ANS 623 vai trazer revolução real nos planos de saúde
Por Marcelo Izumi
A Resolução Normativa nº 623/2024 da Agência Nacional de Saúde Suplementar (ANS), marca um ponto de inflexão no setor de saúde suplementar. Mais do que estabelecer novas obrigações, a norma acelera uma transformação que já estava em curso, criando um ambiente regulatório que favorece operadoras dispostas a investir em experiência do cliente e eficiência operacional. Quando a regulação torna obrigatórias práticas como integração de canais de atendimento e rastreabilidade completa, ela está alinhando o mercado com tendências que empresas inovadoras já adotavam voluntariamente.
A norma, que entrou em vigor em julho de 2025, estabelece parâmetros fundamentais: rastreabilidade de atendimentos, protocolos para todas as solicitações, transparência nas negativas e, principalmente, omnicanalidade real. Esses requisitos criam uma base sólida para operadoras que já investem em transformação digital e pressionam aquelas que resistiam à modernização.
A obrigatoriedade do atendimento virtual integrado aos canais presencial e telefônico representa uma oportunidade estratégica. Operadoras que já desenvolviam capacidades digitais podem agora diferenciar-se pela qualidade da experiência omnichannel, enquanto aquelas que dependiam exclusivamente de modelos tradicionais enfrentam desafios de adaptação acelerada.
A exigência de que prazos sejam iniciados independentemente do canal utilizado elimina uma fonte de frustração histórica dos beneficiários e cria condições para que tecnologias de integração demonstrem seu valor real. Operadoras que investem em soluções robustas de unificação de dados e processos terão vantagem competitiva clara sobre aquelas que tentam resolver a integração de forma superficial.
A medição obrigatória da resolutividade representa o aspecto mais transformador da norma. Não basta mais processar demandas; é preciso resolver problemas na primeira interação. Essa mudança de paradigma cria demanda por tecnologias que aumentem o First Call Resolution (FCR) e capacitem equipes para diagnósticos mais precisos e soluções mais efetivas. Empresas que conseguem combinar inteligência artificial, análise de dados e capacitação humana estarão melhor posicionadas nesse cenário.
A promessa da ANS de divulgar trimestralmente rankings de excelência e redução de reclamações adiciona uma camada de pressão competitiva que o mercado, sozinho, não conseguiu criar. Transparência forçada tem o poder de acelerar mudanças que a concorrência tradicional não promoveu. Operadoras que se destacarem nas métricas ganharão vantagem reputacional; as demais enfrentarão exposição pública de suas deficiências.
Mas há um risco subjacente nessa regulação: a tentação de automatizar respostas para cumprir métricas sem resolver problemas de fundo. A pressão por protocolos, rastreabilidade e prazos pode levar operadoras a investirem pesado em sistemas que aparentam eficiência sem entregar experiência real. A diferença entre compliance regulatório e transformação operacional será o que separará empresas genuinamente evoluídas daquelas que apenas se adaptaram superficialmente.

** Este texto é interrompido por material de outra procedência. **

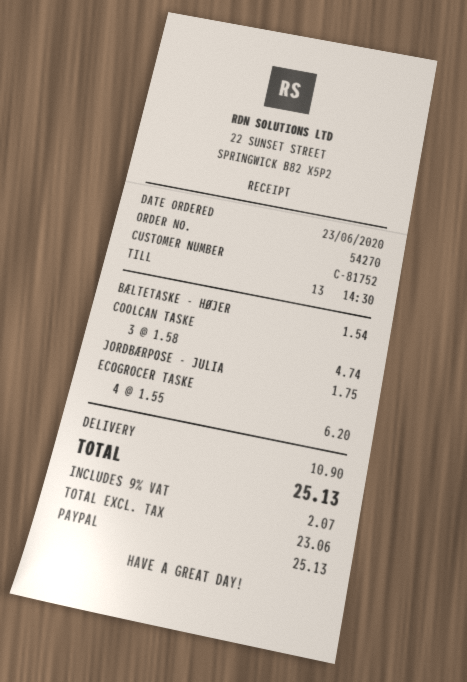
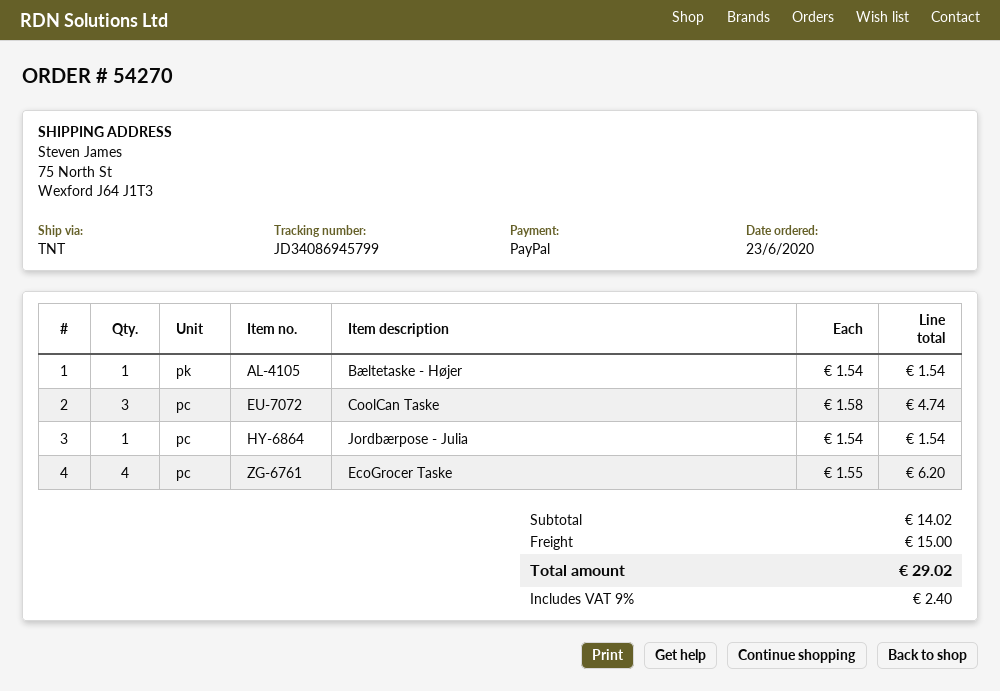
JORDBÆRPOSE - JULIA: 1 x 1.75 = 1.75 -> 1 x 1.54 = 1.54
shipping: 10.90 -> 15.00
tax: 9% = 2.07 -> 9% = 2.40
total: 25.13 -> 29.02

A omnicanalidade, agora obrigatória, precisa ir além da integração técnica. Significa repensar processos, treinar equipes e, principalmente, aceitar que o beneficiário tem o direito de transitar entre canais sem perder contexto ou recomeçar jornadas. Empresas acostumadas a silos operacionais enfrentarão desafios estruturais significativos.
Do ponto de vista estratégico, a RN 623 acelera uma diferenciação que já estava em curso: operadoras tecnologicamente preparadas consolidam vantagem competitiva, enquanto aquelas dependentes de processos manuais e fragmentados enfrentam pressões de adequação.
O setor de saúde suplementar entra numa fase onde eficiência operacional e experiência do cliente convergem como imperativos regulatórios e comerciais. Essa convergência cria oportunidades para tecnologias que integram canais, automatizam processos repetitivos e amplificam a capacidade humana de resolver problemas complexos. As operadoras que compreenderem a RN 623 como catalisador de transformação, e não apenas como custo de compliance, estarão preparadas para liderar um mercado que finalmente alinha regulação, tecnologia e experiência do cliente numa direção consistente.
*Marcelo Izumi, cofundador é diretor de negócios da Octágora e especialista em Desenvolvimento de Novos Negócios e Estratégia, com mais de 20 anos de experiência em tecnologia.